The results were predictable. When the self-reported data by nursing homes was checked against the facts–hospitalizations, inspection reports–it turned out that a huge number of nursing homes underreported incidents, overestimated staffing, and made other adjustments to reality. These administrators violated not only the law but the ancient Deuteronomic injunction: “Do not have two differing weights in your bag–one heavy, one light.” Like merchants who buy using one set of weights and sell using another, the nursing homes were gaming the system.
A follow-up article shows how the investigation is leading to legal action.
The one big question that the reporters failed to ask in this long article–and the question we all should ask–is: If the New York Times could get accurate data on nursing home safety, why can’t CMS?
Put another way, why did CMS ignore accurate sources of data and instead force the nursing homes to create another data set–in a process that was ripe for inaccuracy, whether intentional or accidental?
This scandal is just a particularly shocking outcome of a system that has resisted modern data-gathering and analysis for decades. Let’s take a look.
More Time on Forms Than on Patients
It’s well-known that screen time is contributing to doctor burnout. Computers speed up some tasks and prevent some kinds of errors–but spending more than half of their (very long) workday on the computer is clearly not the best use of doctors’ time.
Meaningful Use in the 2010 decade imposed more and more data collection requirements. It has been reported to me that much of the data was already in records, collected during clinical visits, but that the electronic record vendors didn’t bother investing the time to repurpose that data.

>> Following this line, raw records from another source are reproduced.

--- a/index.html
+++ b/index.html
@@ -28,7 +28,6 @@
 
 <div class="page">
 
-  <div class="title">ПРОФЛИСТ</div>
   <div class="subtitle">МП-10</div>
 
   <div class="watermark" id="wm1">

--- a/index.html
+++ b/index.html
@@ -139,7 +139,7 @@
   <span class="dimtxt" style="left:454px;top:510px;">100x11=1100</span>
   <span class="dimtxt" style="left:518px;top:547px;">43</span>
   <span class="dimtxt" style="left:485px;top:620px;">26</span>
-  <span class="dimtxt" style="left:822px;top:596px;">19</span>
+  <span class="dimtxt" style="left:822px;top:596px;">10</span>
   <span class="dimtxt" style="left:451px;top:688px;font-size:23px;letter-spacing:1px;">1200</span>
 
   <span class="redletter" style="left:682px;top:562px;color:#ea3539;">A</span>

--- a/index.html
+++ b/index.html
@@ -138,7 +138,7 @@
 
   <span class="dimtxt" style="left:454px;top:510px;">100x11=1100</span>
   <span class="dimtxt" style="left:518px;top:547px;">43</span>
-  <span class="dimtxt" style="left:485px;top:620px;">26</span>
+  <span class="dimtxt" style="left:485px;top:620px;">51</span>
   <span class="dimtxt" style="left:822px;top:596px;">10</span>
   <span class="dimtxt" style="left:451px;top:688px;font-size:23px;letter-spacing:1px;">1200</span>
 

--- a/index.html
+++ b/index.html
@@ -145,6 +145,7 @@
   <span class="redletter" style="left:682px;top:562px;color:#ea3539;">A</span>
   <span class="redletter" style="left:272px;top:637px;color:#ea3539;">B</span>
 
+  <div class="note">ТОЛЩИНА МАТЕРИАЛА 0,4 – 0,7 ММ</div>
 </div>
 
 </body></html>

Instead, dutifully responding to regulations, they added new fields that a clinician or administrator had to fill out.
Meanwhile, the rest of the computer field was striving to make data collection sleeker and more consistent. In finance, retail, airlines, and elsewhere, data was being curated, cleaned, and stored in data lakes. The watchword was “a single source of truth.” For fast retrieval, duplication was sometimes necessary, but it was done through rigorously defined flows–a completely different world from the haphazard data storage practices of health care.
The nursing home report in the New York Times should cause us all to re-examine not just the CMS rating system, but attitudes toward data collection and storage throughout the health care system. An example of forward-looking thinking is a recent recommendation for more centralized data collection on COVID-19 vaccinations.
Privacy concerns
Of course, when health care reformers call on institutions to do better sharing, the old guard puts up a privacy shield. I’m not referring to the devious “privacy shield” that the European Union recently discarded in its dealings with U.S. companies, but a shield to protect hospitals, insurers, and others who wanted to hoard data. Business secrets are another oft-used parry to prevent sharing data.

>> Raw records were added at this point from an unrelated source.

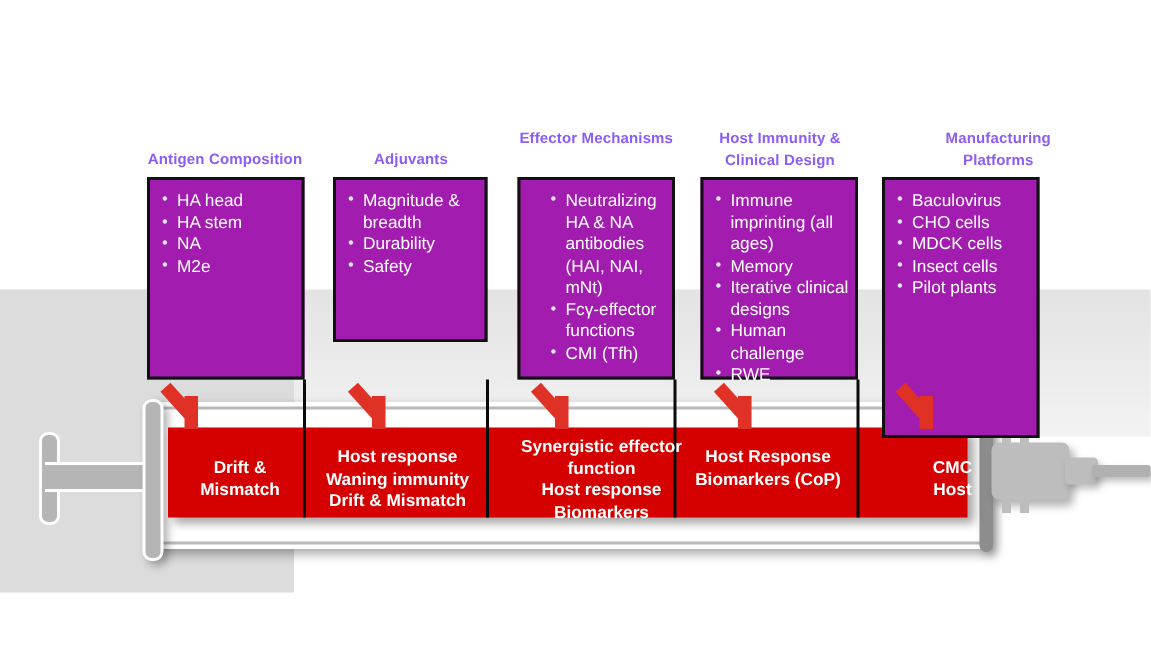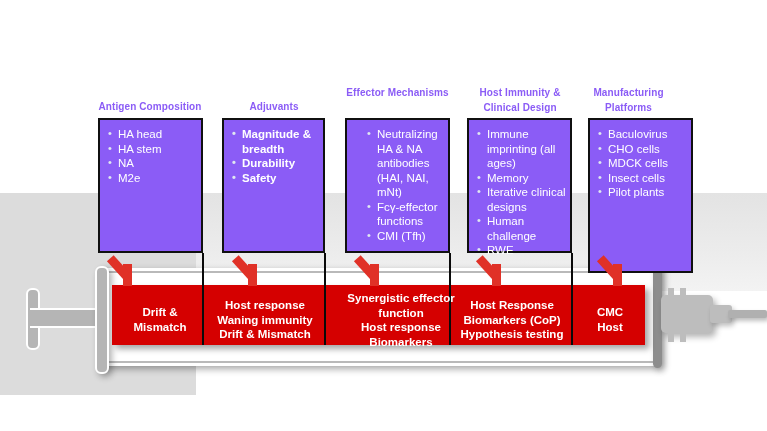--- a/index.html
+++ b/index.html
@@ -220,7 +220,7 @@
     <div>Hypothesis testing</div>
   </div>
 
-  <div class="coltitle" style="left:576px;top:85px;width:105px;">Manufacturing Platforms</div>
+  <div class="coltitle" style="left:613px;top:85px;width:105px;">Manufacturing Platforms</div>
   <div class="bluebox" style="left:588px;top:118px;width:105px;height:155px;">
     <ul>
       <li>Baculovirus</li>

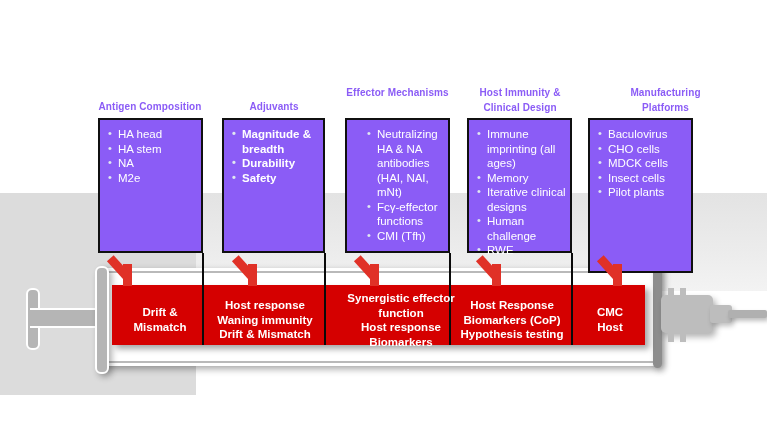--- a/index.html
+++ b/index.html
@@ -81,7 +81,7 @@
     color:#8b5cf6;line-height:15px;letter-spacing:.1px;
   }
   .bluebox{
-    position:absolute;background:#8b5cf6;border:2px solid #101010;
+    position:absolute;background:#a21caf;border:2px solid #101010;
     box-sizing:border-box;
   }
   .bluebox ul{

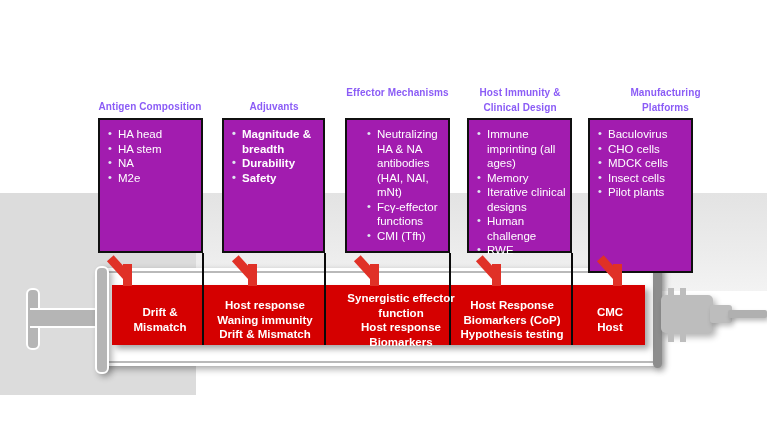--- a/index.html
+++ b/index.html
@@ -161,7 +161,7 @@
   </div>
 
   <div class="coltitle" style="left:222px;top:99px;width:104px;">Adjuvants</div>
-  <div class="bluebox" style="left:222px;top:118px;width:103px;height:135px;font-weight:bold;">
+  <div class="bluebox" style="left:222px;top:118px;width:103px;height:110px;">
     <ul>
       <li>Magnitude &amp; breadth</li>
       <li>Durability</li>

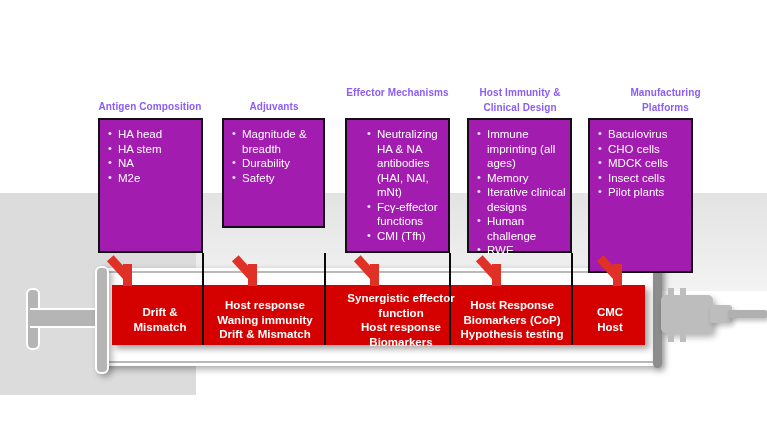--- a/index.html
+++ b/index.html
@@ -221,7 +221,7 @@
   </div>
 
   <div class="coltitle" style="left:613px;top:85px;width:105px;">Manufacturing Platforms</div>
-  <div class="bluebox" style="left:588px;top:118px;width:105px;height:155px;">
+  <div class="bluebox" style="left:588px;top:118px;width:105px;height:174px;">
     <ul>
       <li>Baculovirus</li>
       <li>CHO cells</li>

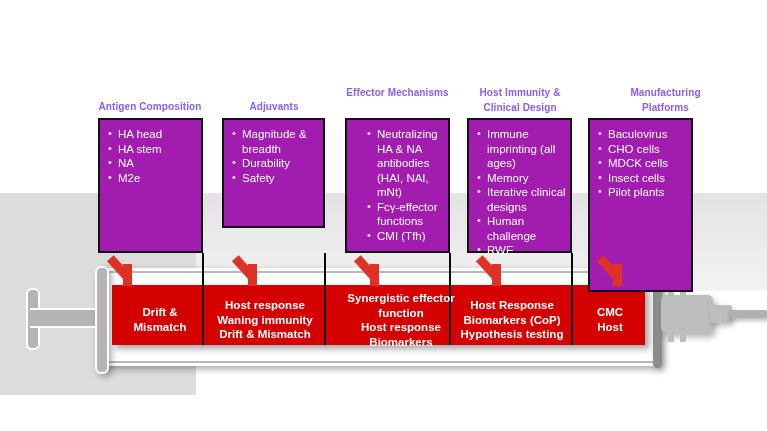--- a/index.html
+++ b/index.html
@@ -234,7 +234,7 @@
     <div class="vert"></div>
       <div class="diag"></div>
   </div>
-  <div class="cell" style="left:578px;top:305px;width:64px;">
+  <div class="cell" style="left:603px;top:305px;width:64px;">
     <div>CMC</div>
     <div>Host</div>
   </div>

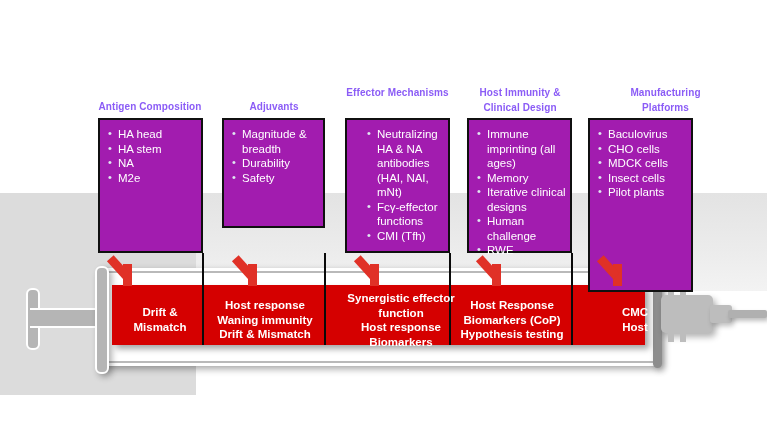--- a/index.html
+++ b/index.html
@@ -217,7 +217,6 @@
   <div class="cell" style="left:452px;top:298px;width:120px;">
     <div>Host Response</div>
     <div>Biomarkers (CoP)</div>
-    <div>Hypothesis testing</div>
   </div>
 
   <div class="coltitle" style="left:613px;top:85px;width:105px;">Manufacturing Platforms</div>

And it’s true that patient data is hard to protect. Professional, sophisticated anonymization/deidentification techniques work. The experts know how to create data sets in which the risk of reidentifying a patient is negligible (though never totally zero). But this expertise is in short supply.
HIPAA provided about 15 simple steps in a “safe harbor” for deidentifying patient data. In 1996 when the law was passed, compute power was less available and anonymization techniques were less sophisticated, so perhaps simple things like removing fields were the best recourse they had. The safe harbor was long understood to be too lax in some ways and too strict in others
Good data anonymization currently includes analyzing a population and determining which values are relatively rare in each field. You have to be more careful to fuzz the data for people with a rare disease than people with a common condition. The calculation is different for each data set, meaning it has to be calculated by each institution for its particular data. And it must be recalculated periodically, because data sets change and attacks on data change.

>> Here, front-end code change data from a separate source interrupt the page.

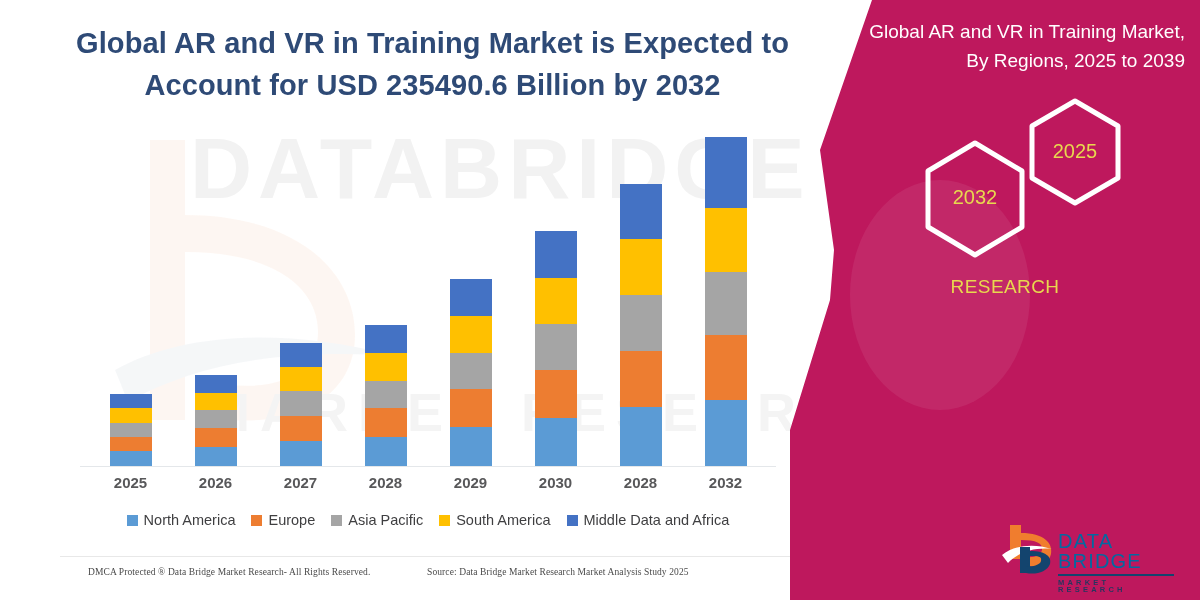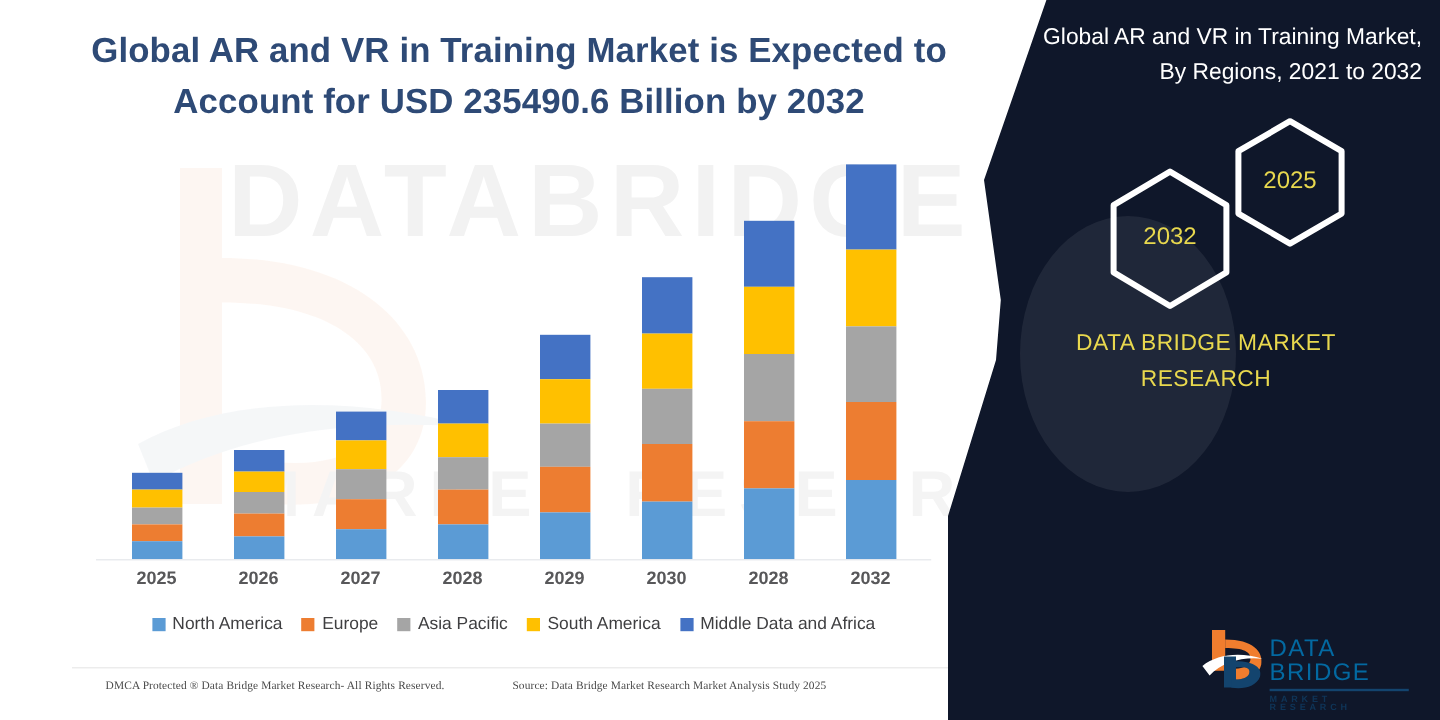--- a/index.html
+++ b/index.html
@@ -62,7 +62,7 @@
   
   .right-panel{
     position:absolute;left:790px;top:0;width:410px;height:600px;
-    background:#0f172a;
+    background:#be185d;
     clip-path:polygon(82px 0, 410px 0, 410px 600px, 0px 600px, 0px 430px, 40px 300px, 44px 250px, 30px 150px);
   }
   .rp-ellipse{

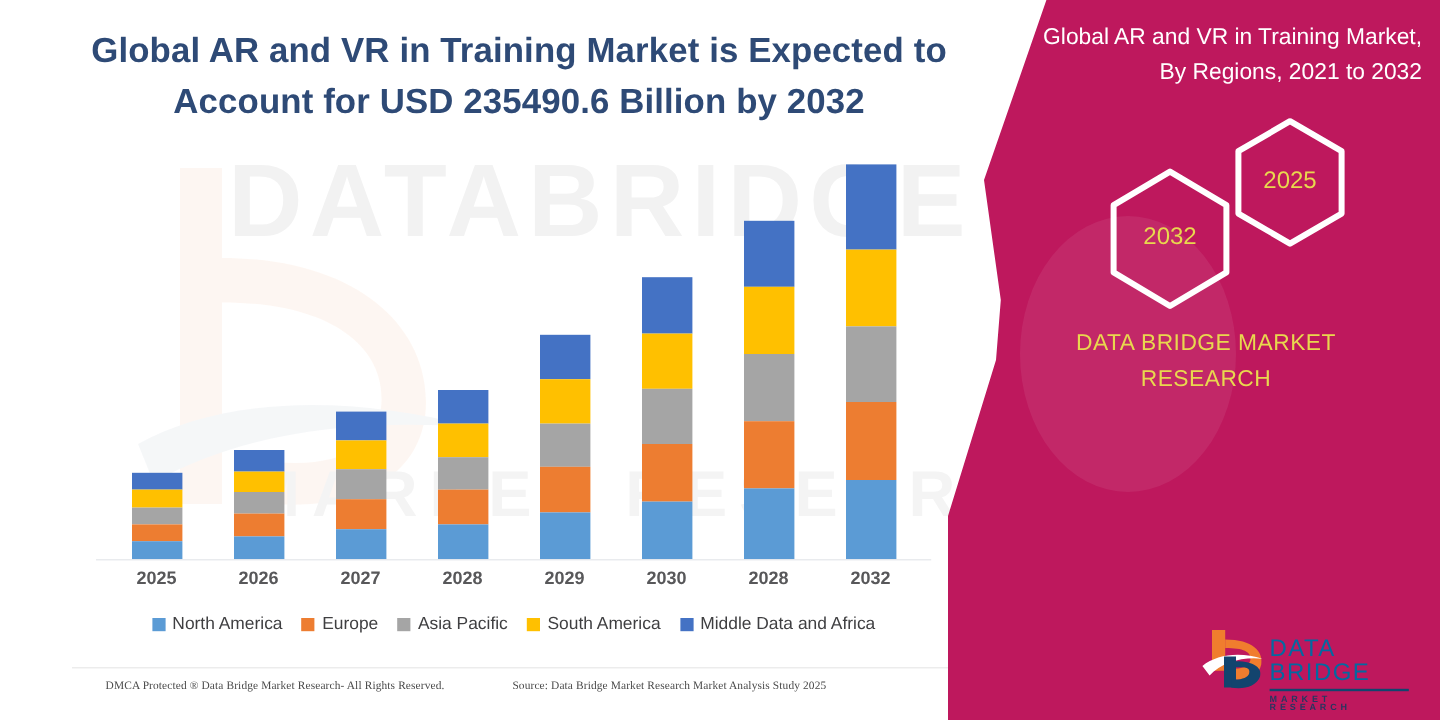--- a/index.html
+++ b/index.html
@@ -235,7 +235,7 @@
 
     <div class="rp-title">
       <div>Global AR and VR in Training Market,</div>
-      <div>By Regions, 2021 to 2032</div>
+      <div>By Regions, 2025 to 2039</div>
     </div>
 
     <div class="hexes">

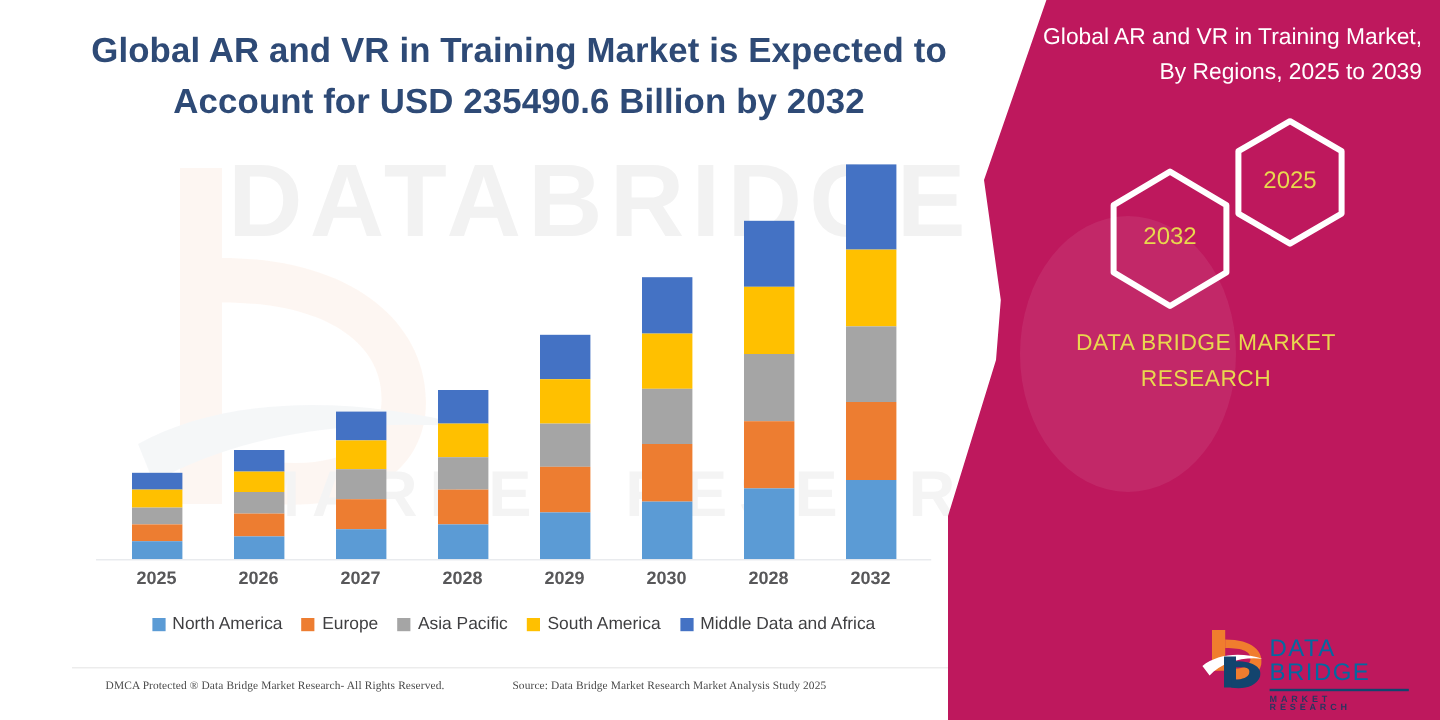--- a/index.html
+++ b/index.html
@@ -256,7 +256,6 @@
     </div>
 
     <div class="rp-brand">
-      <div>DATA BRIDGE MARKET</div>
       <div>RESEARCH</div>
     </div>
   </div>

But calculations throughout the computer field are getting easier over time. Many businesses that used to assign analytics to programing staff now have tools that let “citizen data scientists” accomplish the tasks. The health care field could standardize tools to help their members create robust anonymized data sets.
Data sharing requires an investment. But how many billions of dollars will we save by freeing clinicians and administrators from redundant, error-prone data entry? How many billions of dollars would we save if patients in unsafe nursing homes had been removed before they got sick?